Committing to their phase-out has proven to be too contentious an issue, however. Instead, oil-dependent countries like COP28 host the United Arab Emirates (UAE) argue technology is under development that would enable economies to capture emissions from burning fossil fuels and safely store them. Carbon sequestering, also known as CCS, remains in its infancy, however, and has never proven itself commercially as a cost-effective solution at scale.

Like Defense Companies Dominating A Peace Conference

Belgian scientist Jean-Pascal van Ypersele, a former vice-chair of the Intergovernmental Panel on Climate Change, subsequently branded COP28 a “monument of schizophrenia” full of talk and no action. He pointed to a text that included 115 mentions where policymakers acknowledge the numerous risks but only five that reference concrete decisions to prevent them.

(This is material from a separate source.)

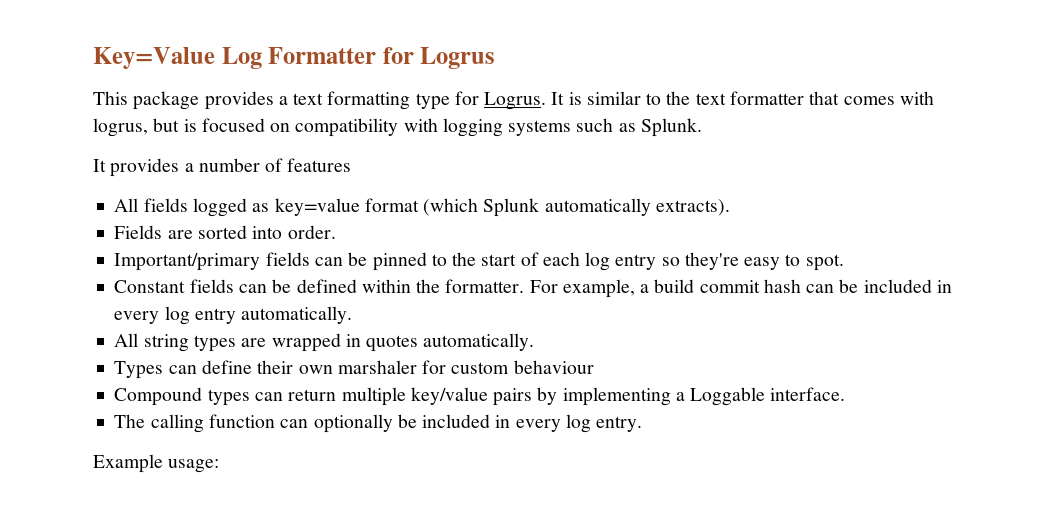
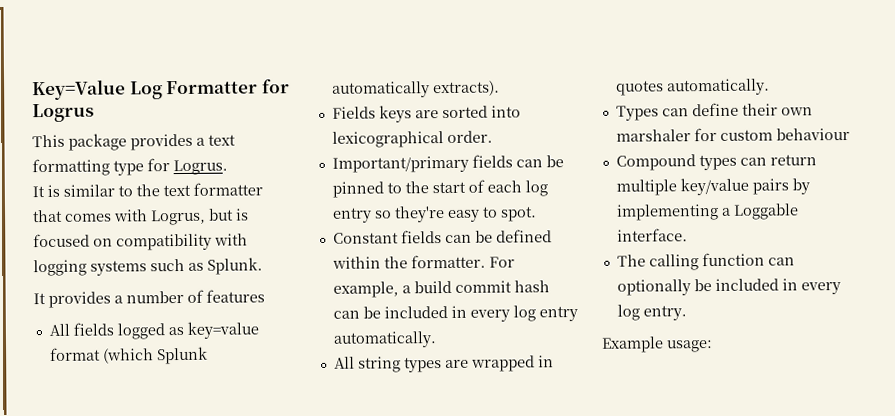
(547, 101) none -> (228, 167) //
[93,118,148,137] logrus, -> [151,209,206,226] Logrus,
(163, 232) none -> [378,105,412,123] keys
(283, 232) none -> [331,131,444,148] lexicographical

“The prescribed treatment is a mixture of wishful thinking and magic,” van Ypersele said.

COP28 host UAE has itself come under fire for installing Sultan al Jaber, the CEO of the country’s petroleum giant ADNOC, as the president of this year’s summit. This cozy relationship with the fossil fuel industry will likely change little with next year’s summit, scheduled to be held in Azerbaijan’s capital of Baku, a city on the Caspian Sea rich in oil and natural gas reserves.

The failure in Dubai highlights how economic damage wrought by a once-in-a-century pandemic, a war in Ukraine, and the resulting bout of high inflation have all combined to sap political will on the subject. Other issues like uncontrolled migration dominate the headlines once more.

As a result, next year’s COP29 in Baku could be held against the backdrop of Donald Trump’s reelection. The former President is himself an avowed climate change denier who has branded the issue a hoax, opposed renewable energy from offshore wind because it supposedly causes whales to go crazy, and briefly succeeded in pulling the U.S. out of the Paris agreement.

Gore’s disappointment was shared by British climate activist George Monbiot, who condemned COP28 as a summit already hijacked by lobbyists from fossil fuel and livestock producers. Writing in the Guardian, he said vested-interest attendees outnumbered those of government delegations in almost all cases.

“It’s like allowing weapons manufacturers to dominate a peace conference,” he argued on Saturday.